50回の節目を迎えた市村賞の贈呈式に招かれた古賀商事の古賀常次郎会長=東京・内幸町の帝国ホテル

 佐賀県出身のリコー三愛グループ創業者市村清氏の遺志で、科学技術の進歩に貢献した優れた研究者を顕彰する「市村賞」の第50回贈呈式が16日、東京・内幸町の帝国ホテルで開かれた。第1回受賞者の古賀常次郎さん(佐賀市、古賀商事会長)も招かれ、50年続いた郷土にゆかりの深い表彰事業の継続と発展を喜んだ。

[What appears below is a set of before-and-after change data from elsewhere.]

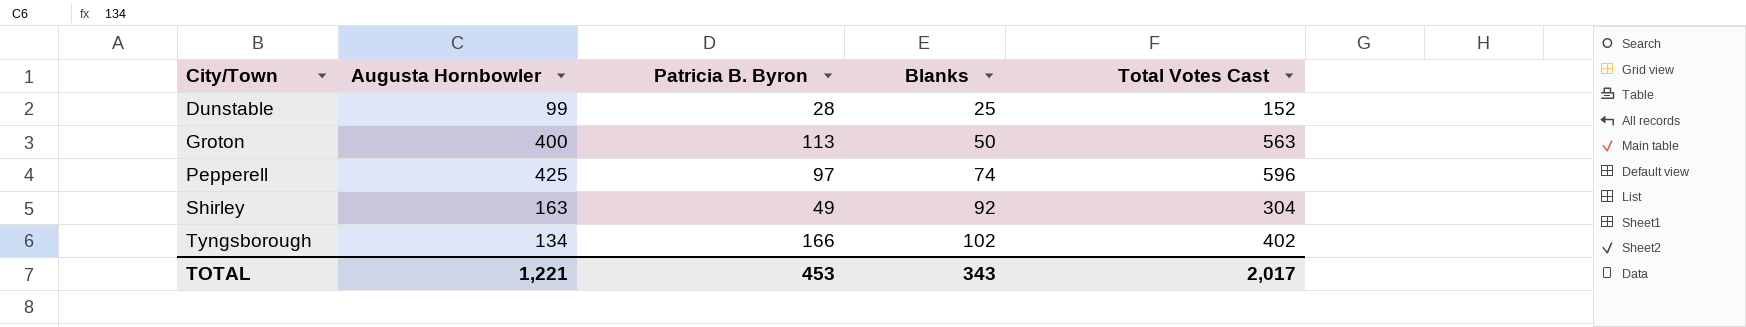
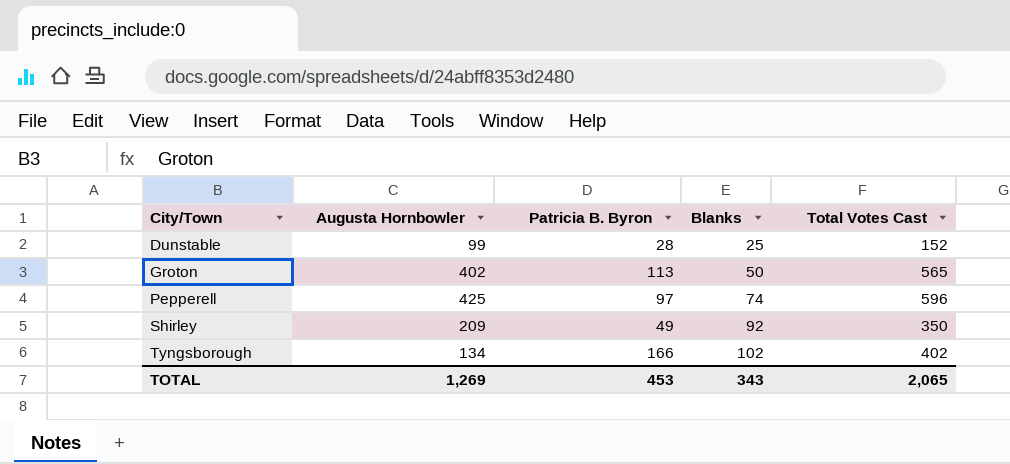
Groton | Augusta Hornbowler: 400 -> 402
Groton | Total Votes Cast: 563 -> 565
Shirley | Augusta Hornbowler: 163 -> 209
Shirley | Total Votes Cast: 304 -> 350
TOTAL | Augusta Hornbowler: 1,221 -> 1,269
TOTAL | Total Votes Cast: 2,017 -> 2,065

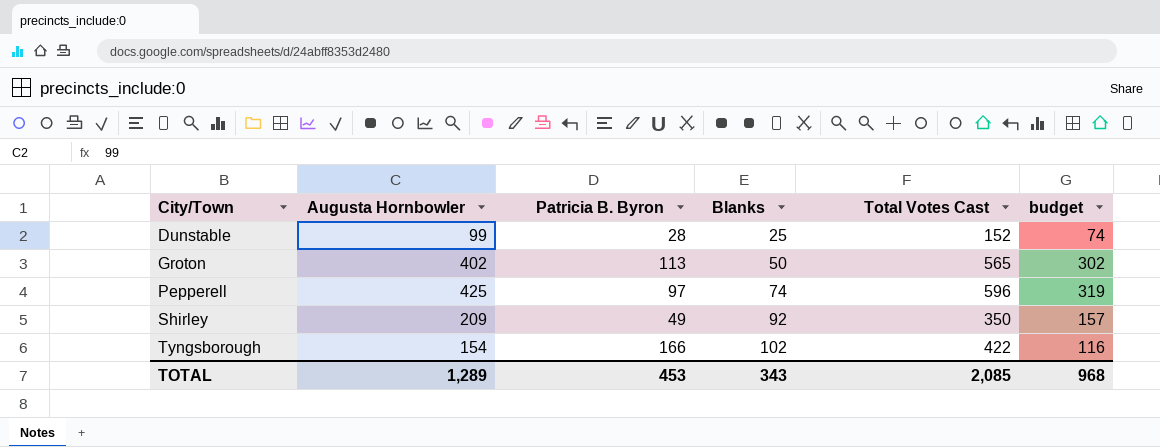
column budget | formula: none -> [Augusta Hornbowler] * 0.75
Tyngsborough | Augusta Hornbowler: 134 -> 154
Tyngsborough | Total Votes Cast: 402 -> 422
TOTAL | Augusta Hornbowler: 1,269 -> 1,289
TOTAL | Total Votes Cast: 2,065 -> 2,085

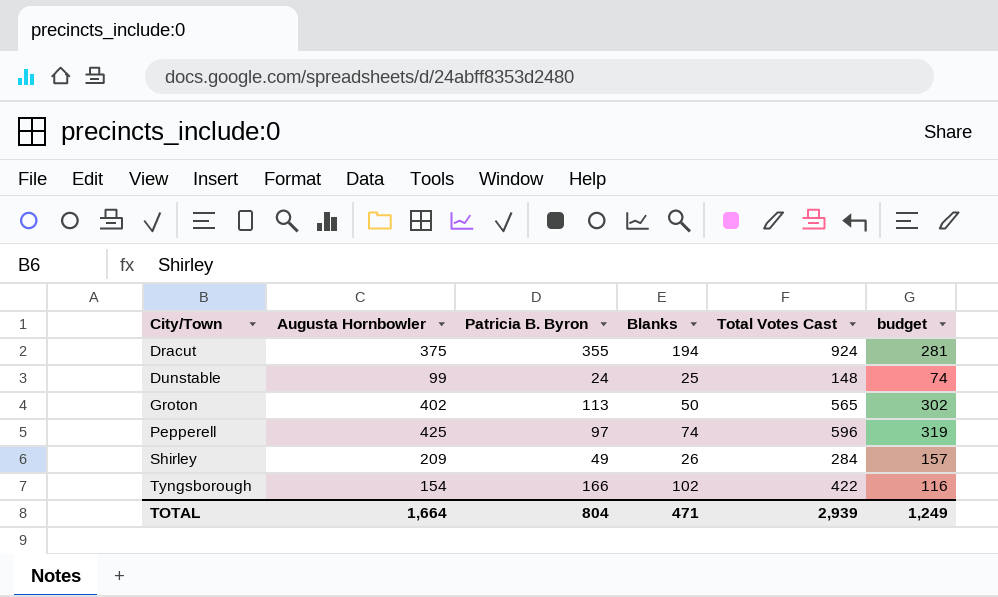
row Dracut: none -> 375 | 355 | 194 | 924 | 281
Dunstable | Patricia B. Byron: 28 -> 24
Dunstable | Total Votes Cast: 152 -> 148
Shirley | Blanks: 92 -> 26
Shirley | Total Votes Cast: 350 -> 284
TOTAL | Augusta Hornbowler: 1,289 -> 1,664
TOTAL | Patricia B. Byron: 453 -> 804
TOTAL | Blanks: 343 -> 471
TOTAL | Total Votes Cast: 2,085 -> 2,939
TOTAL | budget: 968 -> 1,249

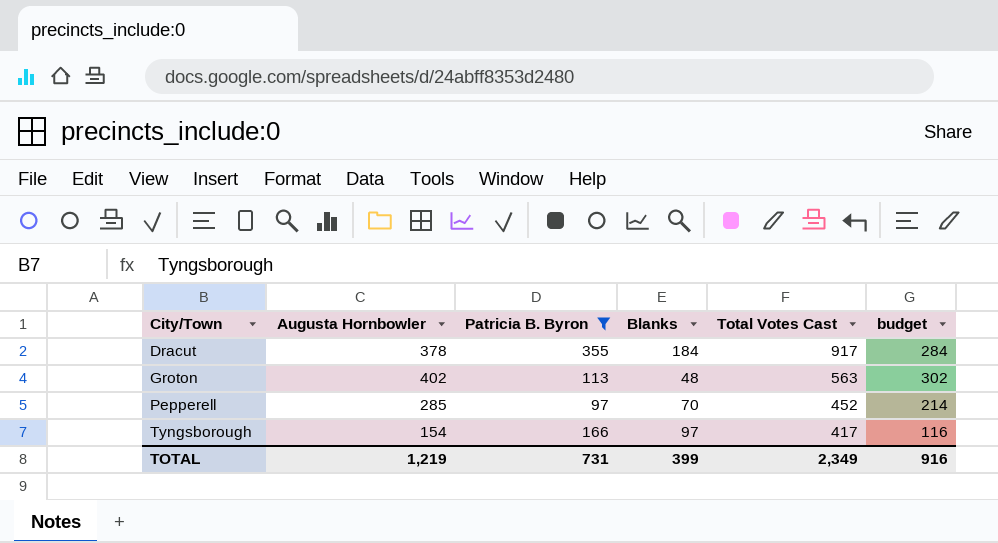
filter: none -> Patricia B. Byron >= 97
Dracut | Augusta Hornbowler: 375 -> 378
Dracut | Blanks: 194 -> 184
Dracut | Total Votes Cast: 924 -> 917
Dracut | budget: 281 -> 284
Groton | Blanks: 50 -> 48
Groton | Total Votes Cast: 565 -> 563
Pepperell | Augusta Hornbowler: 425 -> 285
Pepperell | Blanks: 74 -> 70
Pepperell | Total Votes Cast: 596 -> 452
Pepperell | budget: 319 -> 214
Tyngsborough | Blanks: 102 -> 97
Tyngsborough | Total Votes Cast: 422 -> 417
TOTAL | Augusta Hornbowler: 1,664 -> 1,219
TOTAL | Patricia B. Byron: 804 -> 731
TOTAL | Blanks: 471 -> 399
TOTAL | Total Votes Cast: 2,939 -> 2,349
TOTAL | budget: 1,249 -> 916

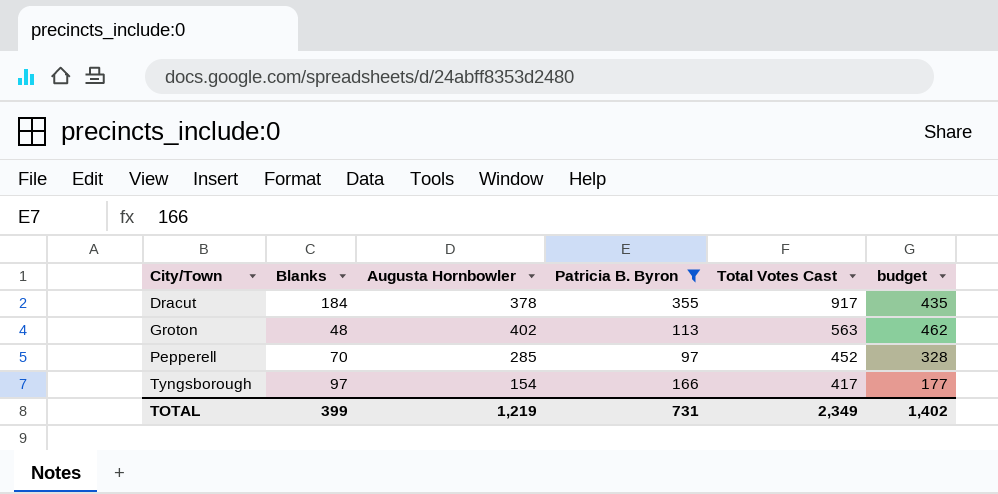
column Blanks | position: 4 -> 2
column budget | formula: [Augusta Hornbowler] * 0.75 -> [Augusta Hornbowler] * 1.15
TOTAL | budget: 916 -> 1,402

 市村氏は1968年、国の発展のため技術開発を奨励しようと公益財団法人新技術開発財団を設立。市村賞は市村氏の財産30億円の寄付を基に、産業の発展に功績のある発明を毎年表彰してきた。50年目の節目を迎え、財団は市村清新技術財団と名称を変更した。

 古賀さんは29歳の時、世界6カ国で特許を取った緩まないねじスプリングワッシャーの発明で第1回受賞者となった。「会社(古賀商事)がここまで発展したのも、受賞によって多くの人の縁がつながったから。これからも市村氏の遺志に応えるべく、埋もれた技術者や中小企業に光を当てる賞として続いてほしい」と語った。